[Data entries]
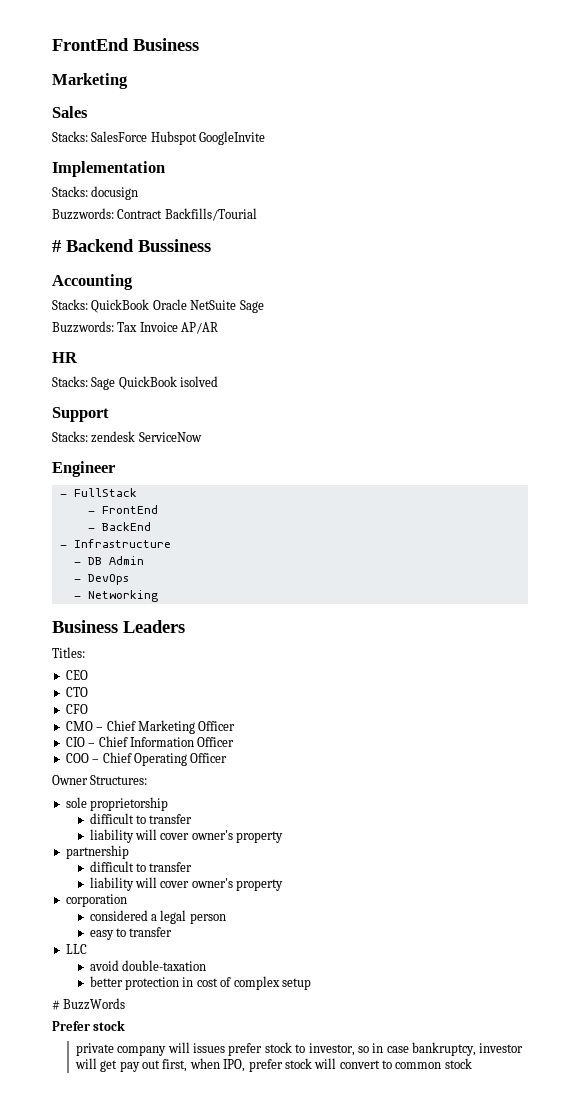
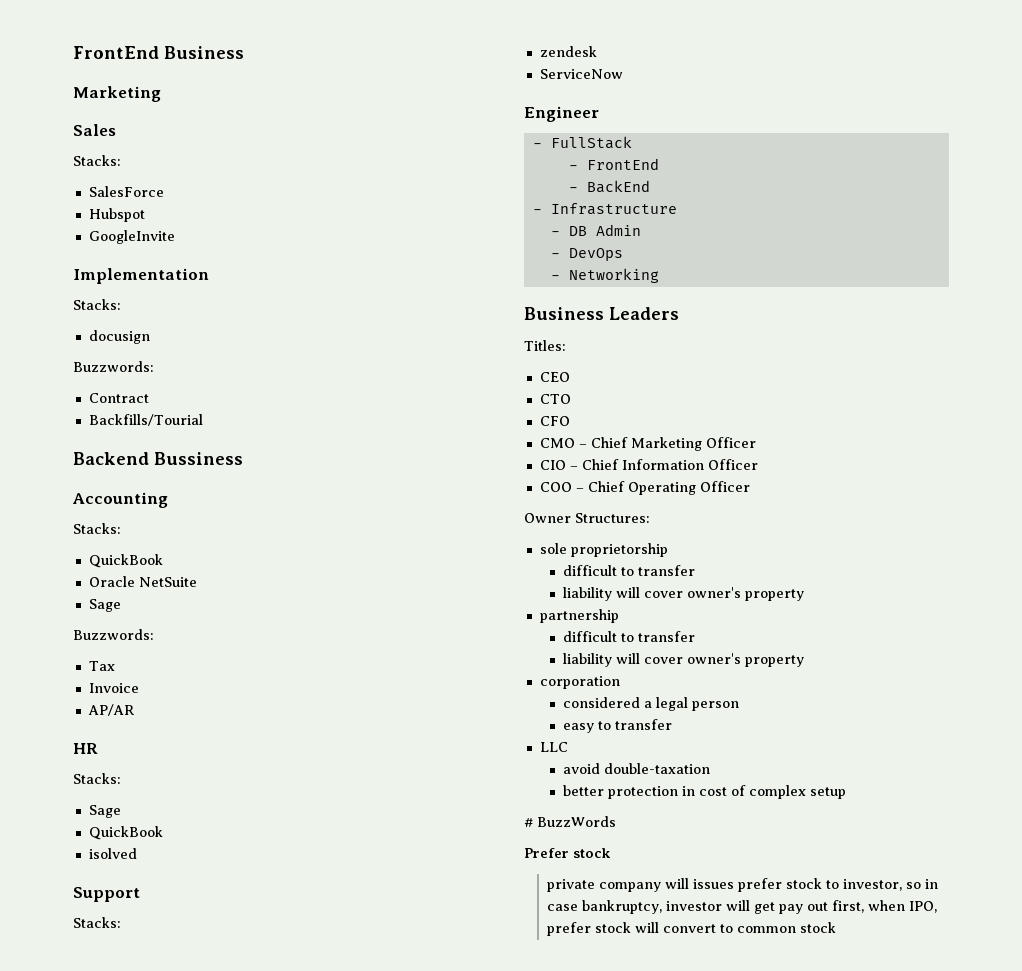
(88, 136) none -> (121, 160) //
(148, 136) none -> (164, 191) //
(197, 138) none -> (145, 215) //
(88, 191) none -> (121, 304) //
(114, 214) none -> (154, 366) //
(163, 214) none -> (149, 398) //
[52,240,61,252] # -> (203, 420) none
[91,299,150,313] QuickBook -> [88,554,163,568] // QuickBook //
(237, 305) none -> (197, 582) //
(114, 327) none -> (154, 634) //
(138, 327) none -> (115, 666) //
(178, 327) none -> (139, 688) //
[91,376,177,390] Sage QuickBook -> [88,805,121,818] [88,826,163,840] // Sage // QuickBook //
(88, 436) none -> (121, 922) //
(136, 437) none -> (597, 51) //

* * *

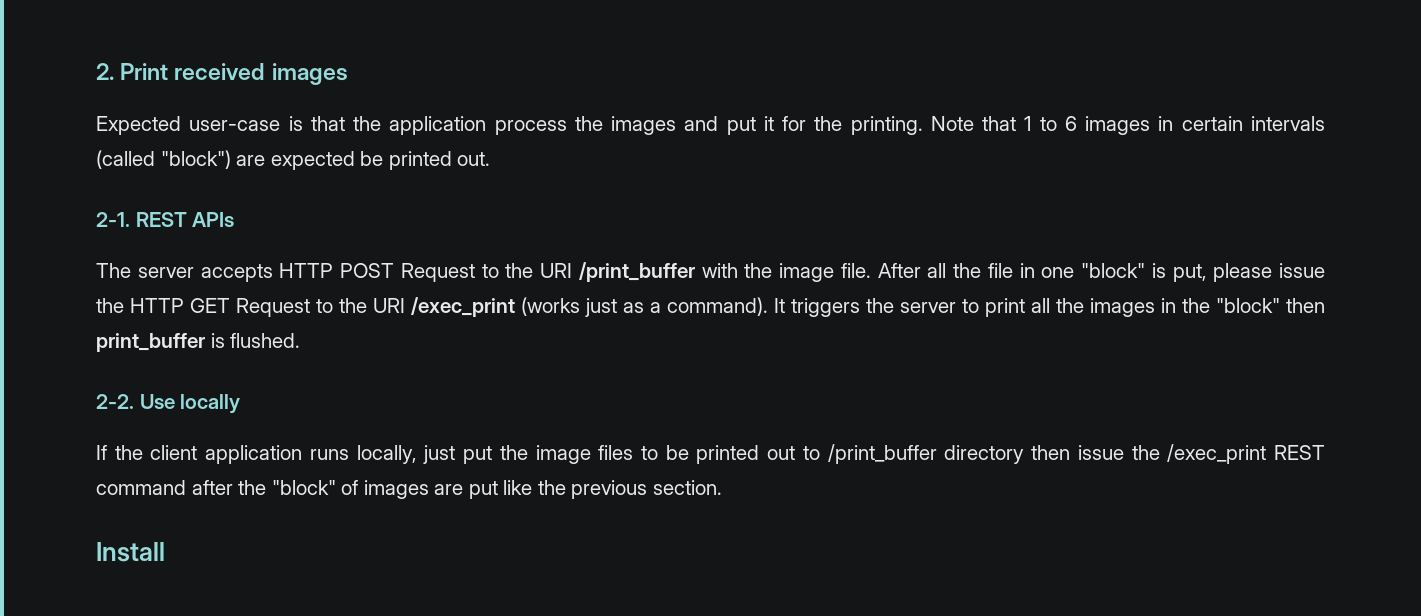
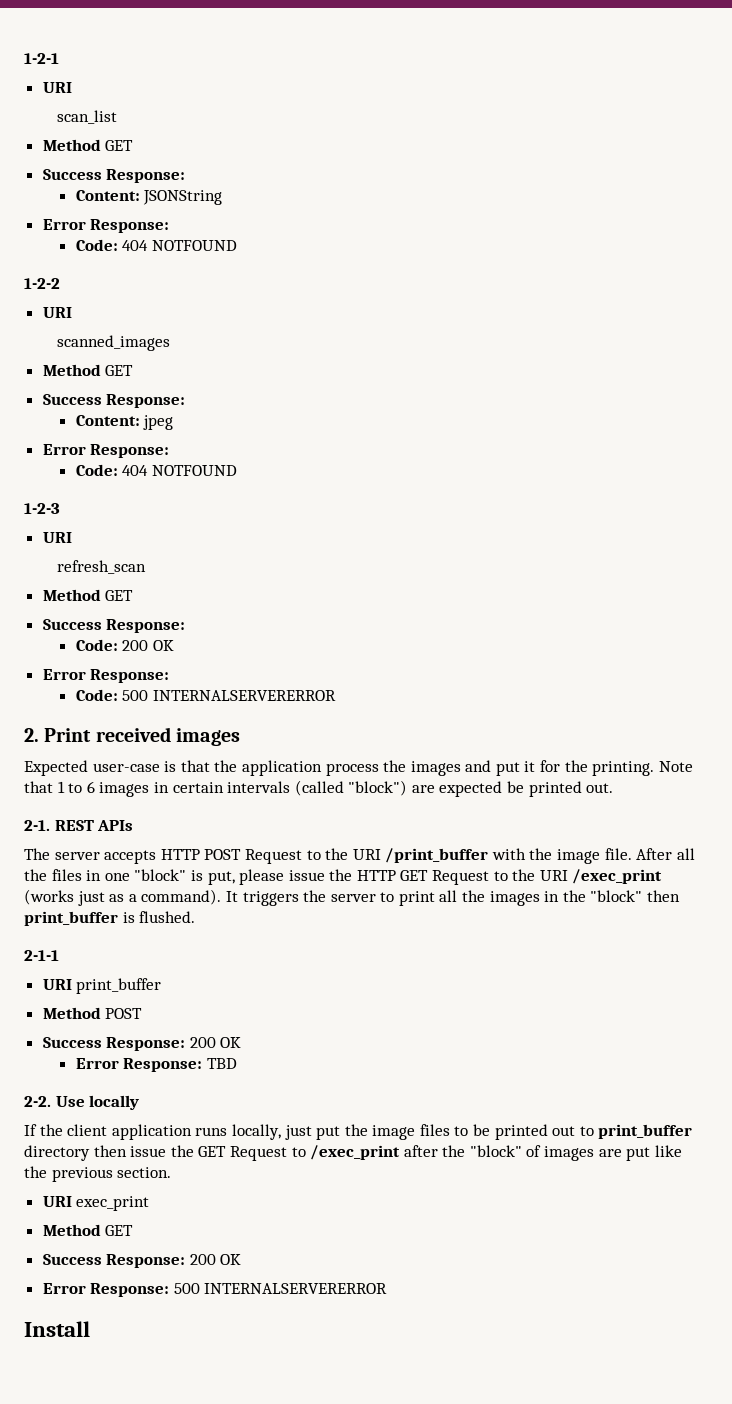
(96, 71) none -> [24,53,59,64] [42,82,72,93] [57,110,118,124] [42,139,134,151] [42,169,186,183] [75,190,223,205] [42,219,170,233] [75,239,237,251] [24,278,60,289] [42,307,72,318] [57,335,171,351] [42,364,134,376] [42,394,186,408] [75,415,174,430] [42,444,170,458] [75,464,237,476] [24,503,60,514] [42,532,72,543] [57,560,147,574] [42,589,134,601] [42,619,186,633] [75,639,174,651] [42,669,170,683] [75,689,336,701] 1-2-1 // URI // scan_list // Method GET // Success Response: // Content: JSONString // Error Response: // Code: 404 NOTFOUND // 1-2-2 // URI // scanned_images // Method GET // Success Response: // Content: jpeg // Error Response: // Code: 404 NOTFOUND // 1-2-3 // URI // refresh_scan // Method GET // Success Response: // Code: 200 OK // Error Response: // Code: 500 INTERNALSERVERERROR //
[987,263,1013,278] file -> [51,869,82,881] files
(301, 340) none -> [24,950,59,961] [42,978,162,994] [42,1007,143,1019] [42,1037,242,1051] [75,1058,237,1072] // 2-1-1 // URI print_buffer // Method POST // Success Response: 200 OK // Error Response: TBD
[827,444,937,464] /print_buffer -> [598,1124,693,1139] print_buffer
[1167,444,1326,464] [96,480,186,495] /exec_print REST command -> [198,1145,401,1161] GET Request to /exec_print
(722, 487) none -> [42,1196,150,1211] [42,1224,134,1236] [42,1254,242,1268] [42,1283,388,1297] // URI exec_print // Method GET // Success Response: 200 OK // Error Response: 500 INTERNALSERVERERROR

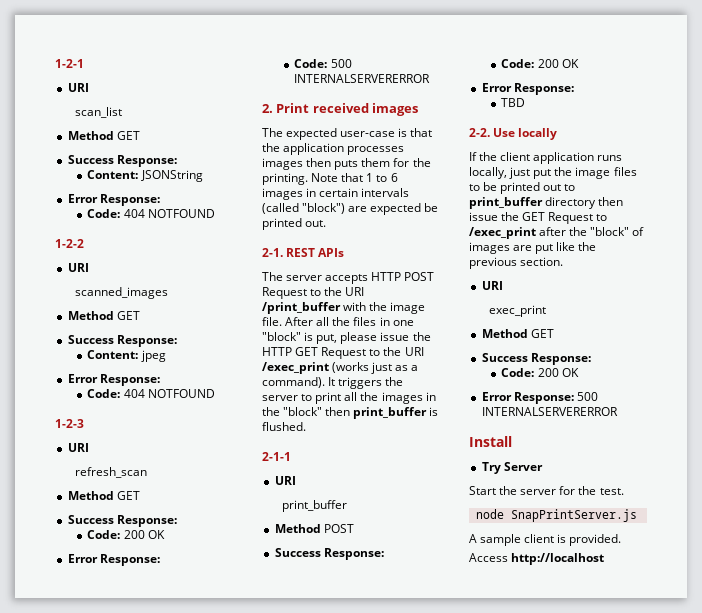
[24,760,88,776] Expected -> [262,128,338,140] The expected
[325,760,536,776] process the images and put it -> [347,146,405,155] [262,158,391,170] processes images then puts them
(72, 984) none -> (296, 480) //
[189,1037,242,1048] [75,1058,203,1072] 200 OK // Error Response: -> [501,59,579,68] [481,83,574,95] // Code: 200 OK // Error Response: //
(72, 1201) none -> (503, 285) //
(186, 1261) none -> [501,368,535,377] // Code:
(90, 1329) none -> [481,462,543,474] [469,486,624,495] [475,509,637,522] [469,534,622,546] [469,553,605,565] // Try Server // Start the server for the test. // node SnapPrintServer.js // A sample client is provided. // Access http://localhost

==

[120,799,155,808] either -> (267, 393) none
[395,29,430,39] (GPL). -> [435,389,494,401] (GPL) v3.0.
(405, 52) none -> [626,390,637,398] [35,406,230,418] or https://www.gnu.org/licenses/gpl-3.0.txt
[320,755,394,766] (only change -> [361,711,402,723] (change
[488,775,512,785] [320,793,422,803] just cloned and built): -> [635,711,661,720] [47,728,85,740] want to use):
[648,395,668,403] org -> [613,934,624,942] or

REQUIRED WORK -
Keeping every character as it is, restate the lines above that run from the line with "(72, 1201) none -> (503, 285) //" through the line with "(186, 1261) none", both included, and nothing else.

SOLUTION BELOW -
(72, 1201) none -> (503, 285) //
(186, 1261) none -> [501,368,535,377] // Code:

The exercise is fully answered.